- _Your assignment_
The reply should contain all the data below, repeated exactly, and none of the images.

- _Input records_
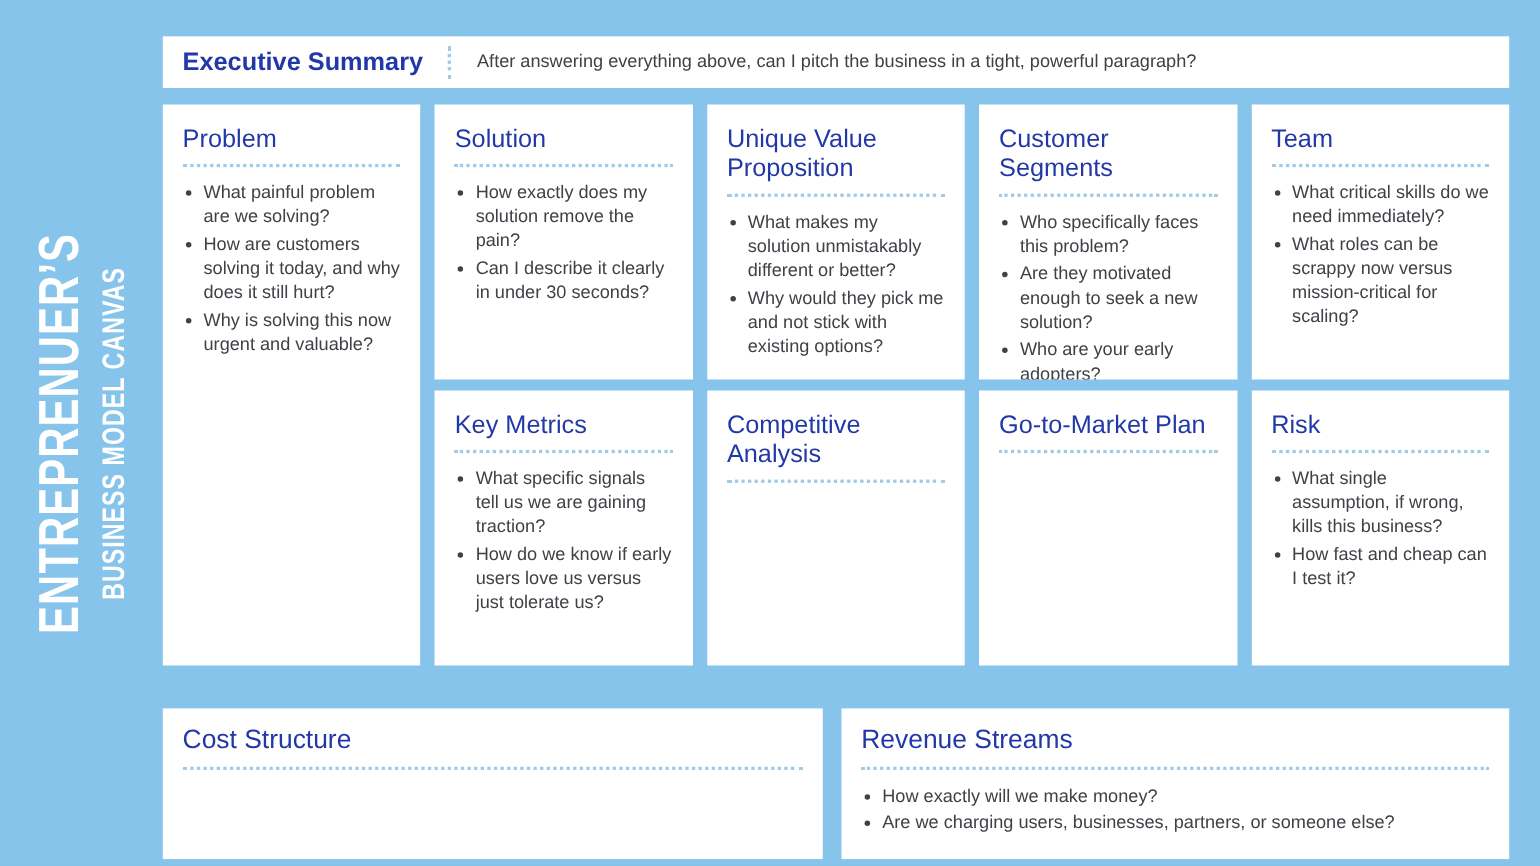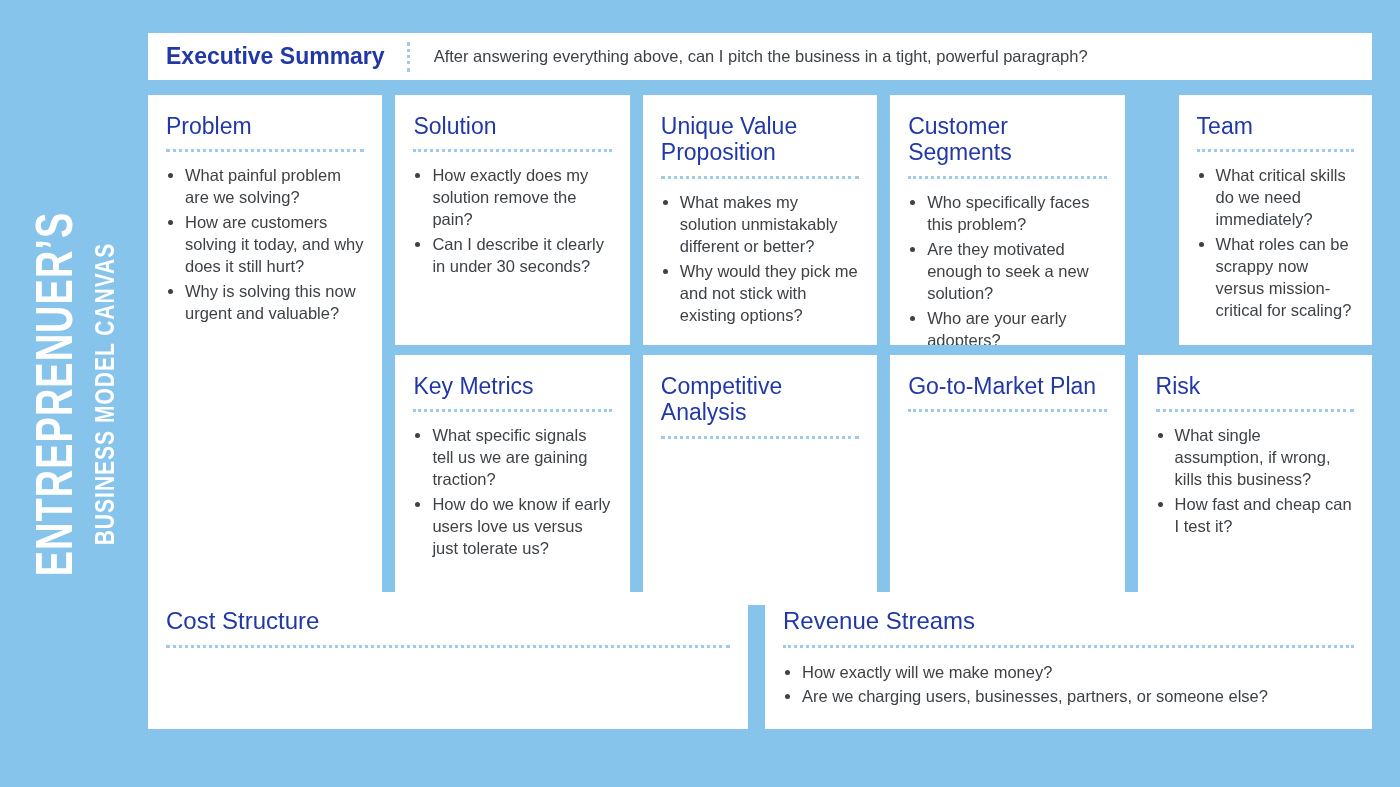--- a/index.html
+++ b/index.html
@@ -59,41 +59,41 @@
   }
   .card{
     background:var(--card);
     padding:18px 18px 14px 18px;
     overflow:hidden;
   }
   .card-problem{grid-column:1;grid-row:1 / 3;}
   .card-solution{grid-column:2;grid-row:1;}
   .card-uvp{grid-column:3;grid-row:1;}
   .card-customer-segments{grid-column:4;grid-row:1;}
-  .card-team{grid-column:5;grid-row:1;margin-left:41px;}
+  .card-team{grid-column:5;grid-row:1;}
   .card-key-metrics{grid-column:2;grid-row:2;}
   .card-competitive-analysis{grid-column:3;grid-row:2;}
   .card-gtm{grid-column:4;grid-row:2;}
   .card-risk{grid-column:5;grid-row:2;}
   .card-title{
     margin:0 0 10px 0;
     font-size:23px;font-weight:400;color:var(--heading);line-height:1.15;
   }
   .dotted{
     border-bottom:3px dotted var(--dot);
     margin:0 0 13px 0;
   }
   .bullets{
     margin:0;padding-left:19px;
     font-size:16.5px;line-height:1.33;color:var(--body);
   }
   .bullets li{margin-bottom:3px;}
   
   .bottom{
-    position:absolute;left:148px;top:592px;width:1224px;height:137px;
+    position:absolute;left:148px;top:644px;width:1224px;height:137px;
     display:flex;gap:17px;
   }
   .card-cost{width:600px;padding:15px 18px;}
   .card-revenue{flex:1;padding:15px 18px;}
   .bottom .card-title{font-size:24px;margin-bottom:10px;}
   .bottom .dotted{margin-bottom:14px;}
   .bottom .bullets li{margin-bottom:2px;}
 </style>
 </head>
 <body>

- _Task output_
--- a/index.html
+++ b/index.html
@@ -59,41 +59,41 @@
   }
   .card{
     background:var(--card);
     padding:18px 18px 14px 18px;
     overflow:hidden;
   }
   .card-problem{grid-column:1;grid-row:1 / 3;}
   .card-solution{grid-column:2;grid-row:1;}
   .card-uvp{grid-column:3;grid-row:1;}
   .card-customer-segments{grid-column:4;grid-row:1;}
-  .card-team{grid-column:5;grid-row:1;margin-left:41px;}
+  .card-team{grid-column:5;grid-row:1;}
   .card-key-metrics{grid-column:2;grid-row:2;}
   .card-competitive-analysis{grid-column:3;grid-row:2;}
   .card-gtm{grid-column:4;grid-row:2;}
   .card-risk{grid-column:5;grid-row:2;}
   .card-title{
     margin:0 0 10px 0;
     font-size:23px;font-weight:400;color:var(--heading);line-height:1.15;
   }
   .dotted{
     border-bottom:3px dotted var(--dot);
     margin:0 0 13px 0;
   }
   .bullets{
     margin:0;padding-left:19px;
     font-size:16.5px;line-height:1.33;color:var(--body);
   }
   .bullets li{margin-bottom:3px;}
   
   .bottom{
-    position:absolute;left:148px;top:592px;width:1224px;height:137px;
+    position:absolute;left:148px;top:644px;width:1224px;height:137px;
     display:flex;gap:17px;
   }
   .card-cost{width:600px;padding:15px 18px;}
   .card-revenue{flex:1;padding:15px 18px;}
   .bottom .card-title{font-size:24px;margin-bottom:10px;}
   .bottom .dotted{margin-bottom:14px;}
   .bottom .bullets li{margin-bottom:2px;}
 </style>
 </head>
 <body>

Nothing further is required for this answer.